CLARKSBURG -- Recently removed from a nationally designated drought status, West Virginia should be looking toward a relatively average summer, weather-wise, experts say. However, last summer's flooding and 1999's severe drought serve as a reminder that weather can be unpredictable.
While West Virginians aren't used to the year-round droughts common in Southwestern states like New Mexico and Arizona, we've have had our share of dry spells in the past few years.
For some, it's hard to forget the drought during the summer of 1999, when the United States Drought Monitor listed the state in either "extreme" or "severe drought" status from June through September.
"For us, it was real bad," said Roger Nestor, a Barbour County cattle farmer whose pastures were in severe water shortage in 1999.
Rather than having to underfeed his cattle from a depleted amount of hay, Nestor sold his head of 104 in August, three months earlier than expected.
While Nestor said he's not worried about a drought affecting the growing season this summer, he was worried in February and March.
"In February, there was less than an inch of rain here," Nestor said.
That month was West Virginia's worst drought period so far this year, according to the Drought Monitor, released by a collaboration of national weather bureaus.
Since rains in late March, April and earlier this month have helped reinforce good moisture levels, Nestor is pretty confident his growing season will be safe.
Richard Tinker, a drought specialist at the Climate Prediction Center, agrees.
"I would say West Virginia doesn't have any immediate drought concerns," Tinker said. "Since March, you've gotten a good bit of rain."
Tom Mazza of the National Weather Service office in Charleston said the state has seen about four inches more precipitation so far than at this point last year
However, Nestor and one expert believe that if the weather turns unexpectedly dry at a rapid pace this summer, drought could strike.
"If the temperature is consistently hotter, there will be increased evaporation," Nestor said.
"Whenever you get heat ... things can deteriorate quite rapidly," said Mark Svoboda, a climatologist with the National Drought Mitigation Center in Lincoln, Neb.
Even, periodic distribution of rain over the summer is the best way to combat this, Nestor said.
"If you get timely, spaced-out rains ... you're OK," Svoboda added.
Tinker said the state's deep soil moisture levels are currently sitting at a good rate, but time is a major factor if drought were to occur.
"If anything crops up, it's going to take awhile to develop," Tinker said. "You're not going to get a flash drought."

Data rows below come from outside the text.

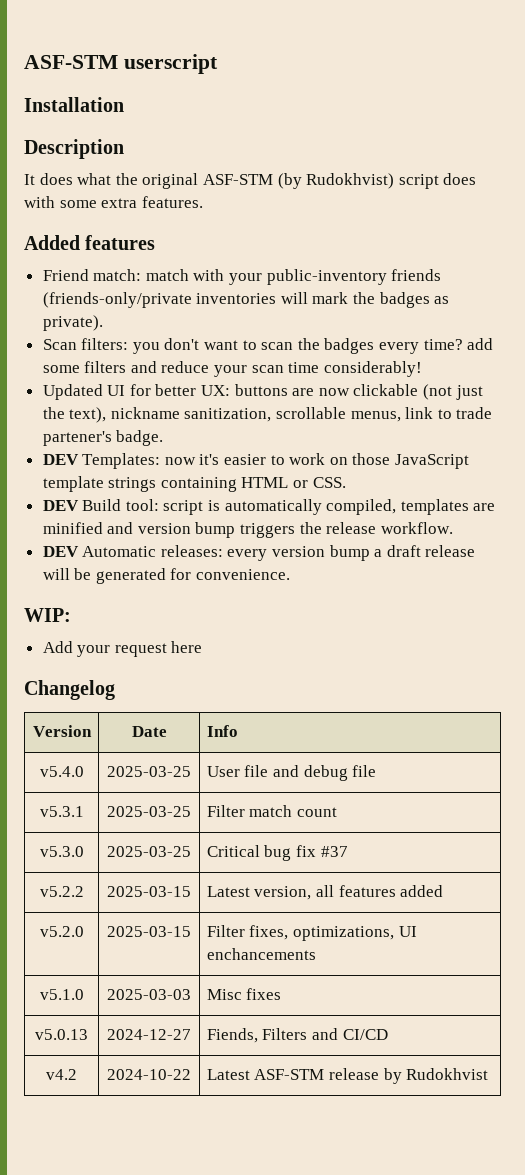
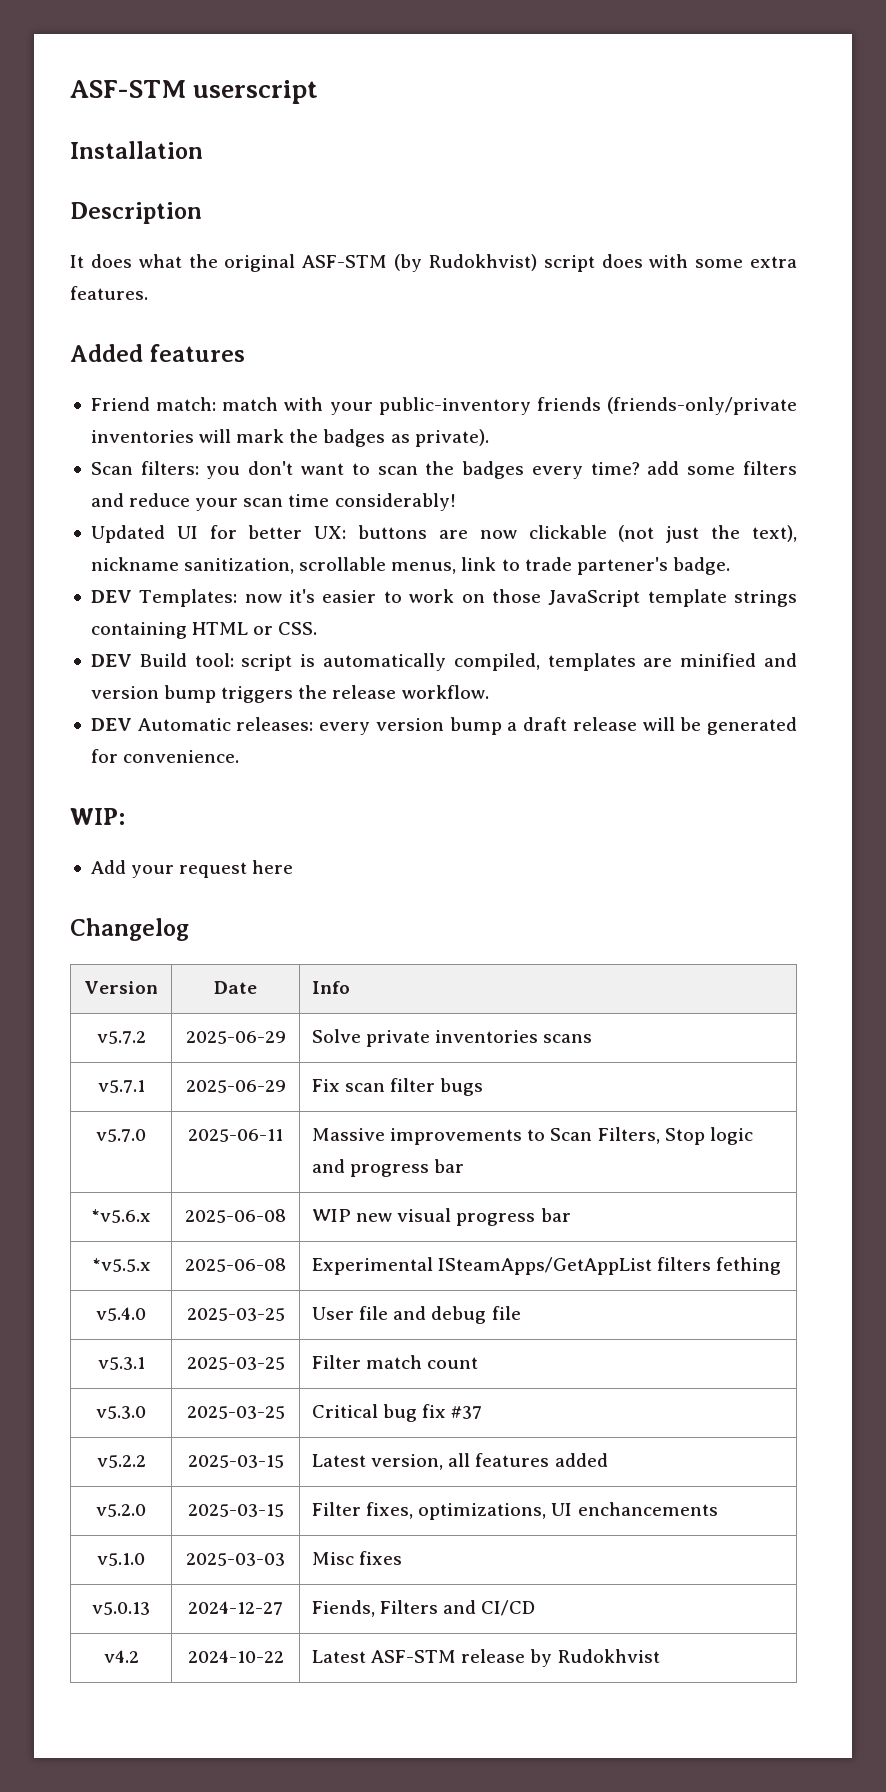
+ v5.7.2 | 2025-06-29 | Solve private inventories scans
+ v5.7.1 | 2025-06-29 | Fix scan filter bugs
+ v5.7.0 | 2025-06-11 | Massive improvements to Scan Filters, Stop logic and progress bar
+ *v5.6.x | 2025-06-08 | WIP new visual progress bar
+ *v5.5.x | 2025-06-08 | Experimental ISteamApps/GetAppList filters fething

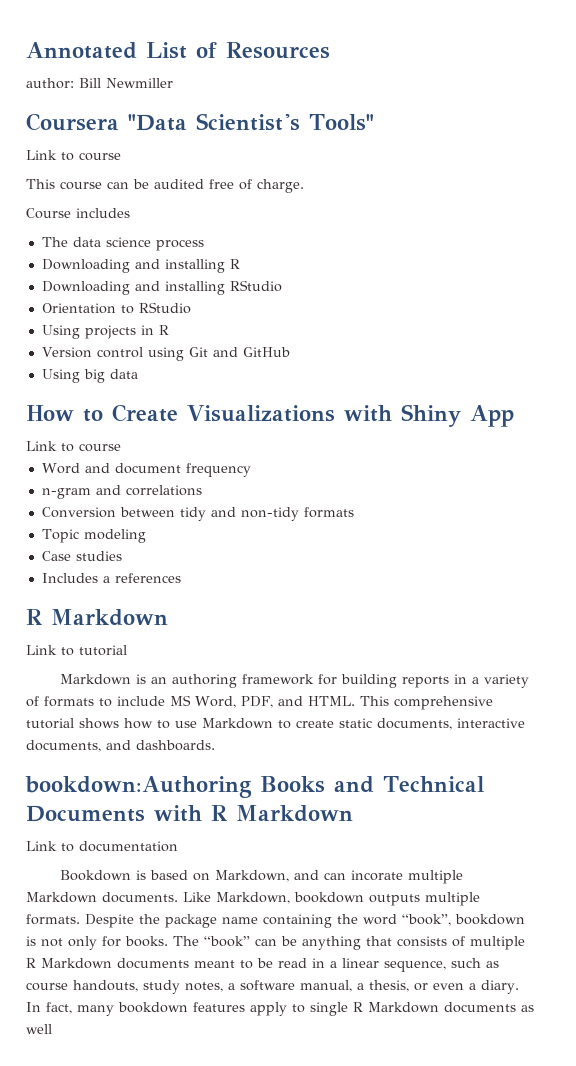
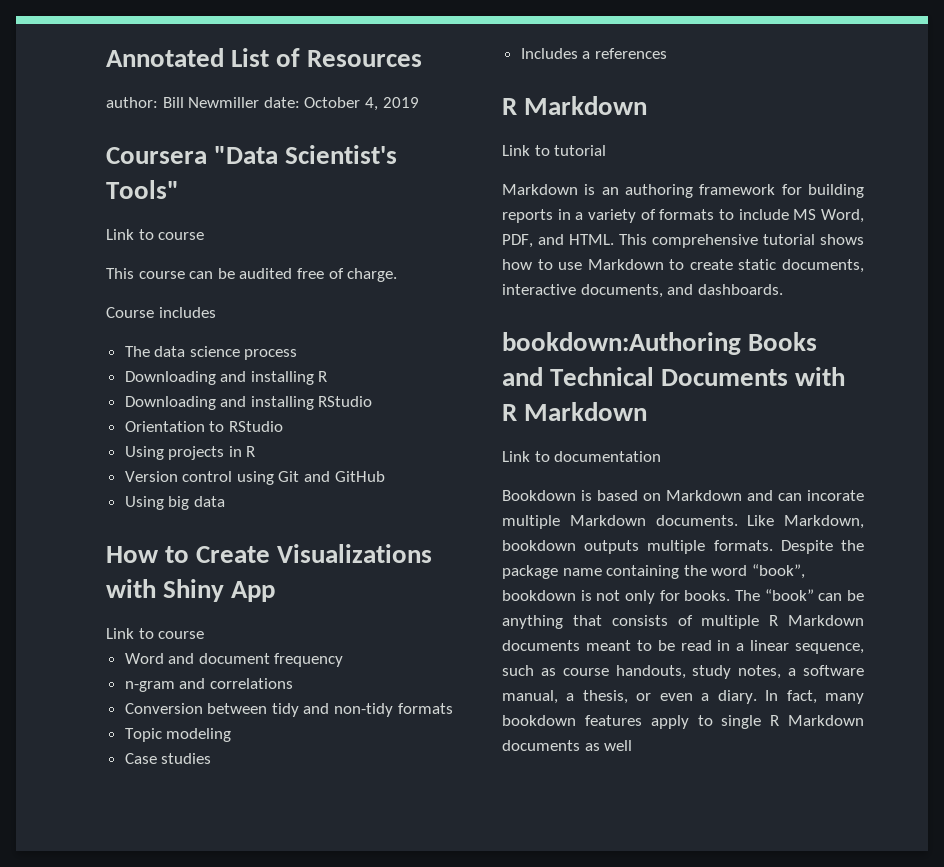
- author: Bill Newmiller
+ author: Bill Newmiller date: October 4, 2019
- Bookdown is based on Markdown, and can incorate multiple Markdown documents.
+ Bookdown is based on Markdown and can incorate multiple Markdown documents.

Still, Svoboda and Nestor's worries don't go unwarranted, as the severe drought of 1999 shows.
Tinker said when the state and surrounding areas needed rains (at about this time of year) for the growing season in 1999, they didn't come.

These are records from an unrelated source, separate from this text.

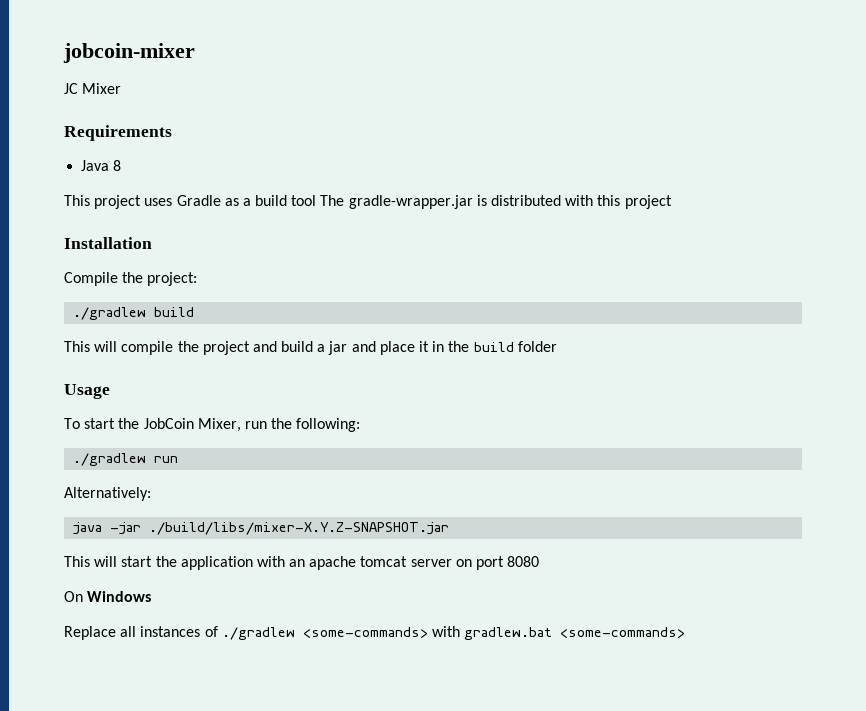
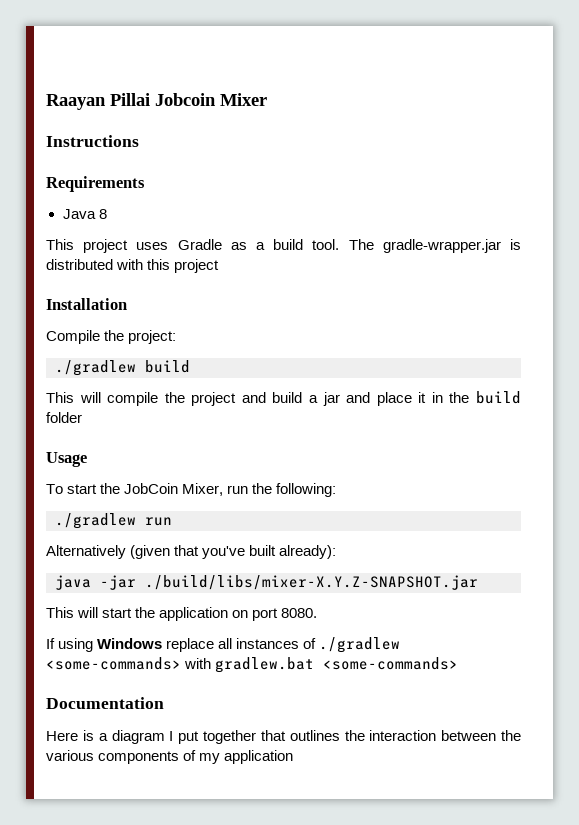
- jobcoin-mixer
- JC Mixer
+ Raayan Pillai Jobcoin Mixer
+ Instructions
- This project uses Gradle as a build tool The gradle-wrapper.jar is distributed with this project
+ This project uses Gradle as a build tool. The gradle-wrapper.jar is distributed with this project
- Alternatively:
+ Alternatively (given that you've built already):
- This will start the application with an apache tomcat server on port 8080
- On Windows
- Replace all instances of ./gradlew <some-commands> with gradlew.bat <some-commands>
+ This will start the application on port 8080.
+ If using Windows replace all instances of ./gradlew <some-commands> with gradlew.bat <some-commands>
+ Documentation
+ Here is a diagram I put together that outlines the interaction between the various components of my application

"Timing was as much a problem in '99 as was the actual severity of the situation," Tinker said.
That year's drought was in the middle of a now 5-year nationwide trend of increasing drought activity that has "reared its ugly head," Tinker said.
The trend has farmers and avid gardeners, like Suzie Hart, trying to find ways to deal with the hindrance.
"The best thing to do is invest in plants that don't require a lot of water," said Hart, who lives near Bridgeport. "Sometimes the only thing green you have in a drought are weeds."
Regardless of the extremes this summer's weather may reach, the National Weather Service office in Charleston says we should only have slightly above-normal temperatures and an equal chance of either above-average, normal or below-average precipitation.
Mazza said precipitation can be hard to predict, such as last summer's flooding, which hit "full bore." That type of "extreme event" can't be predicted "a few months out," Mazza said.
If last summer's weather wasn't unpredictable enough, take what happened to Nestor and Hart recently.
Cold temperatures early last week, causing frost, hurt Nestor's grass he uses to make hay, and now he said he'll have to harvest some earlier than expected. Hart said plants refuse to grow in conditions without one of five elements, including light, temperature, fertilizer, heat and soil.
"One man said his potatoes were ruined," Hart said. "When you don't have one of the five elements, you're in trouble."